Even if you use a more sophisticated truing machine like a Hudy you may not end up with tires that are perfectly true unless you use the correct procedure. Each type of tire will require a somewhat different procedure. For a start you will probably have to vary the speed and grinding pressure as well as the grit of the sanding medium. With a machine like the Hudy changing sanding drums is not a great option.

Generally most rubber tires are the easiest to true, one exception is the very soft NSR ones that need a very slow speed. Urethane tire true about the same as the typical rubber tire, but the ones that I have done tend to end up with grooves that must be removed by polishing for the best performance.

Modern silicone tires by Super Tires and Quick Slicks are more difficult to true. They both leave a gummy deposit on the grinding media and renders that useless. You have to stop frequently to clean off the media or squirt on a soap solution to keep the deposit from building up. Both brands grind very slowly and if too much pressure is used the tire will be compressed a little, so the diameter will be reduced without actually eliminating the high spots.
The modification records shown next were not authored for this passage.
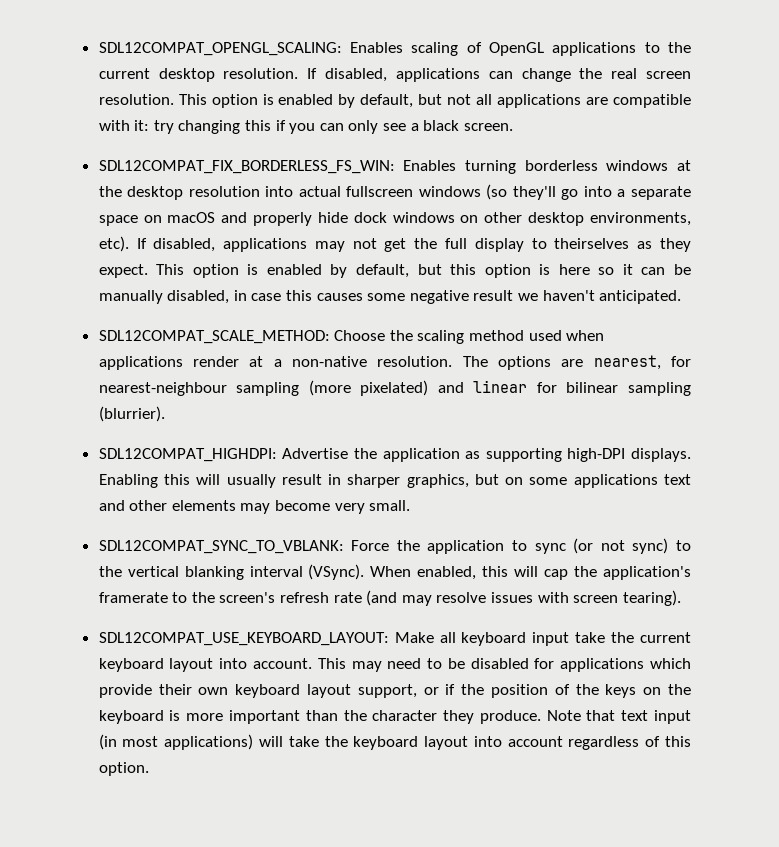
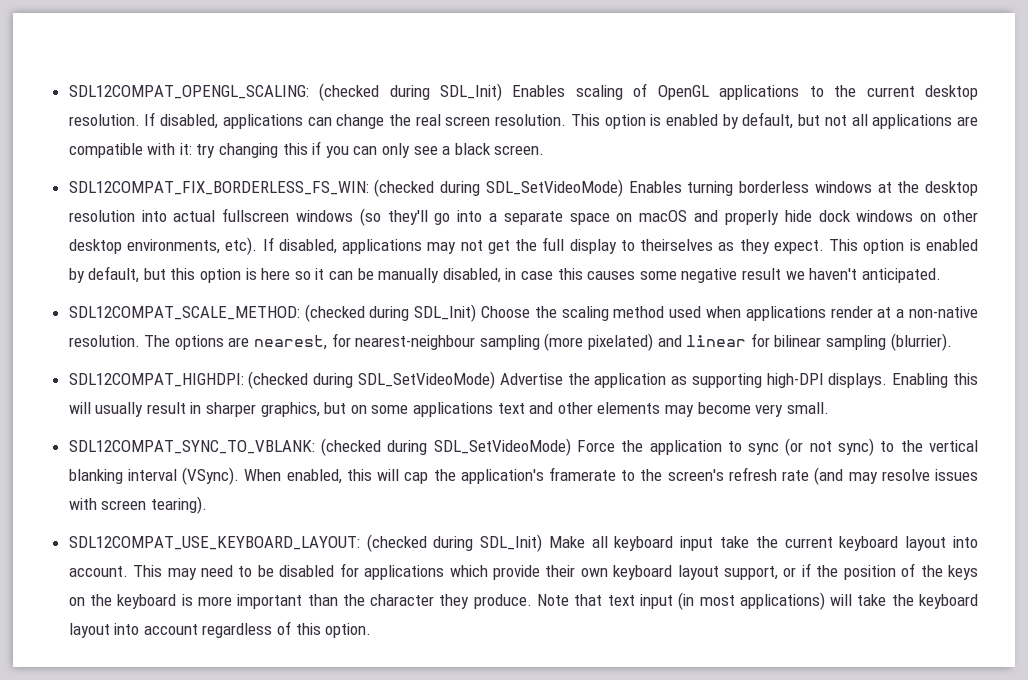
(342, 49) none -> [319,83,503,101] (checked during SDL_Init)
(395, 167) none -> [374,179,623,197] (checked during SDL_SetVideoMode)
(330, 337) none -> [304,304,477,322] (checked during SDL_Init)
(277, 455) none -> [248,371,496,389] (checked during SDL_SetVideoMode)
(344, 547) none -> [321,438,571,456] (checked during SDL_SetVideoMode)
(389, 639) none -> [366,534,543,552] (checked during SDL_Init)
My Hudy is set up so I can move the wheel/tire from side to side. I grind without moving the tire from side for most of the time, but I finish each pass with about thirty seconds of side to side movement. Oddly that only seems to eliminate the grooves with Super Tires, there are still slight grooves with Quick Slicks that need to be removed by polishing. The Quick Slicks that I use are the same Shore value as Super Tires by the way, go figure.

If the tires need polishing I have never had any luck with fine sand paper. I run a car around a skid pad made up of Ninco track in alternate directions for as long as it takes.

Once you get the trued tires on the track you can run about a hundred laps and examine the tread pattern, if there is any pattern at all the tires need more work. On a wood track tires that are not round will make a drumming sound.

One clever person in my club has a few sets of glued and trued reference tires that he knows are good. If he is working on a car that does not seem to be up to par he can eliminate the tires as being the problem by trying the reference tires.